God seems to find Satan’s argument very convincing, which calls some of the theology here into question, but that’s not what’s amazing about this video. What’s amazing about this video is that Carman CAST HIMSELF IN EVERY ROLE. He plays Satan the Prosecutor with a sparkly red blazer, billowing ascot and little goatee, Jesus the Defense Attorney in a lily-white suit, and God the Judge, who is incidental to the story. That is a lot of responsibility for one man in one music video, but full credit to Carman for committing to every single role.

(This is as good a time as any to address the elephant in the room: Did Carman actually talk like a Philly meat packer, or is it an affect? One of the great mysteries of the ’90s.)

4. Our Turn Now

The narrative here is a little loose, but this is Carman’s furthest foray into the complex web of the modern education system. He suggests the problem with American schools is that they stopped opening their days with prayer in 1962, which sort of skates over the fact that prayer existed in schools well before Brown v. the Board of Education desegregated public schools. So the argument here is decidedly lacking but even if it was true, Carman and Petra dancing about it the school hallways between periods probably didn’t help.

3. Great God

This is not Carman’s most music video, but it is the quintessential Carman music video. Although he exercises a lot of moderation in how many roles he casts himself in (two), they are the most important roles in the entire movie.

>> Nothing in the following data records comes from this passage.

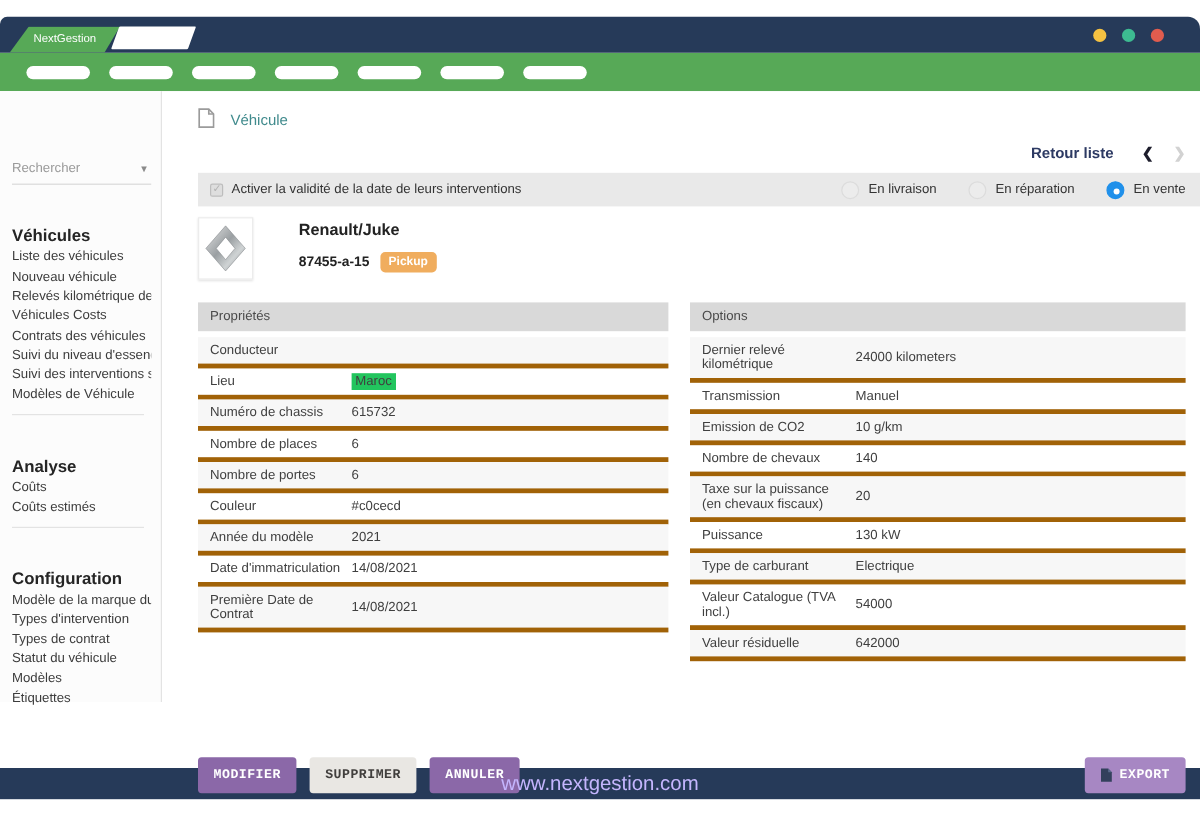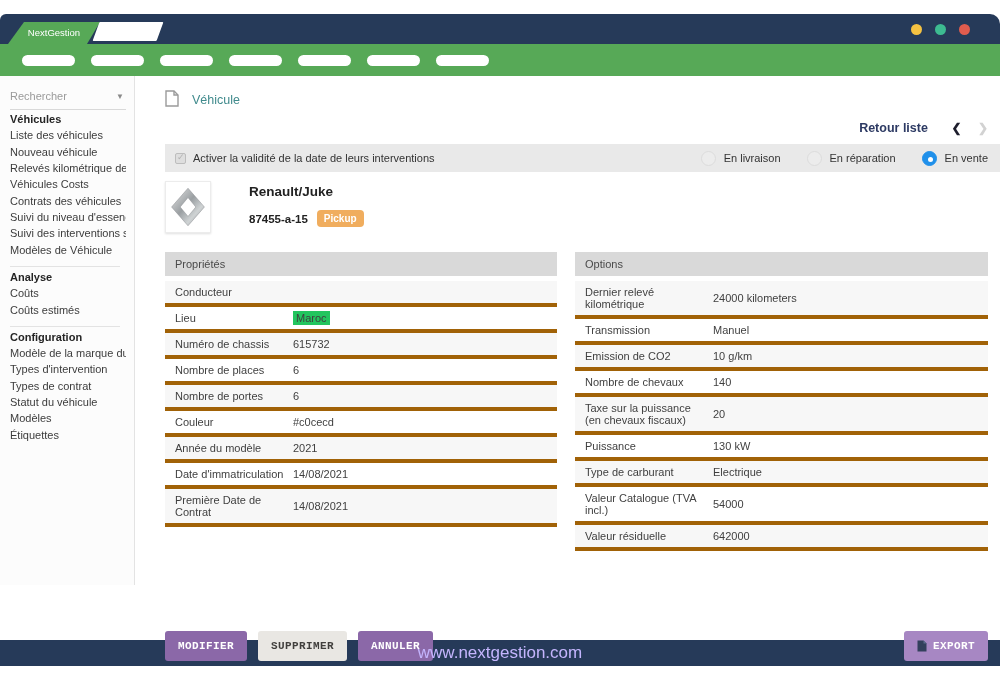--- a/index.html
+++ b/index.html
@@ -24,23 +24,23 @@
   .pill { width:53px; height:11px; background:#ffffff; border-radius:6px; flex:none; }
 
   
   .content-row { display:flex; height:534px; background:#ffffff; }
 
   
   .sidebar { width:135px; flex:none; height:509px; border-right:1px solid #e3e3e3;
              background:#fcfcfc; padding:12px 8px 0 10px; }
   .search-select { display:flex; align-items:center; justify-content:space-between;
                    border-bottom:1px solid #d9d9d9; padding:2px 2px 7px 0;
-                   color:#9a9a9a; font-size:11px; cursor:pointer; }
+                   color:#9a9a9a; font-size:11px; cursor:pointer;margin-top:44px; }
   .search-caret { font-size:8px; color:#8a8a8a; }
-  .sb-title { font-size:11px; font-weight:bold; color:#252525; margin-top:1px; padding:2px 0; }
+  .sb-title { font-size:14px; font-weight:bold; color:#252525; margin-top:32px; padding:2px 0; }
   .sb-item { font-size:11px; color:#3c3c3c; padding:2.2px 0; cursor:pointer;
              white-space:nowrap; overflow:hidden; }
   .sb-divider { border:none; border-top:1px solid #e3e3e3; margin:8px 6px 2px 0; }
 
   
   .main { flex:1; padding:14px 12px 0 30px; min-width:0; }
   .page-title-row { display:flex; align-items:flex-end; gap:13px; }
   .page-title { color:#418b8d; font-size:12.5px; }
   .return-row { text-align:right; margin-top:14px; font-size:12.5px; }
   .return-label { color:#2d3a63; font-weight:bold; cursor:pointer; }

You know, no one would blame you for just assuming Carman had written the treatment for “Great God” on a napkin the minute the Braveheart credits started rolling, but this music video actually pre-dates Braveheart by two years. Was Mel Gibson, in fact, inspired to make Braveheart because of Carman’s “Great God?”

2. Mission 3:16

Where to begin with this James Bond riff? Carman’s identity: “Agent 3:16.” His “Q” character: Gets weak in knees when Agent 3:16 jokes about getting married. His enemy: Josef Armin, “a very dangerous man,” with a dastardly plan to give everyone the sads.

Nobody in the video besides Carman seems very into what’s going on, so it’s a good thing Carman is very into it. Who among us wouldn’t like to star in our own James Bond short film? Some of us dream about it. Carman went out there and did it. That makes it one of the great Carman videos of all time. It’s almost as good as …

1. Satan, Bite the Dust

This will be no surprise to anyone with any familiarity with Carman’s body of work, but man, it’s all here. Carman’s rap/talk hybrid. The Nightmare on Elm Street masks. The swift musical justice, here represented by an actual gun. Carman’s enemies, here represented by demons explicitly identified as various vices like alcoholism and, uh, infirmity. The fact that Cowboy Carman actually shoots Satan to death outside an old time-y saloon. It could not be more most.

For decades, Carman’s legacy has been secondhand for a certain type of early 90s youth group culture that perfectly encapsulated a whole era of American Christianity. That era continues to shape ours today, for better or worse. Carman was drafted into the culture war like a lot of Christians of that time were, but he didn’t think of it in strictly cultural terms. To Carman, Christianity was a cosmic opera, with all Christians playing a part in an apocalyptic war between good and evil. He was hardly the only person to think this way but he found a lot of success by depicting it as literally as the budget would allow. Those who were raised as fans of his work are probably feeling a lot of different ways about the very sad news of his passing, which came far too young. But there’s no denying the impact he left behind was singular. He didn’t even break the mold. There was no mold to break.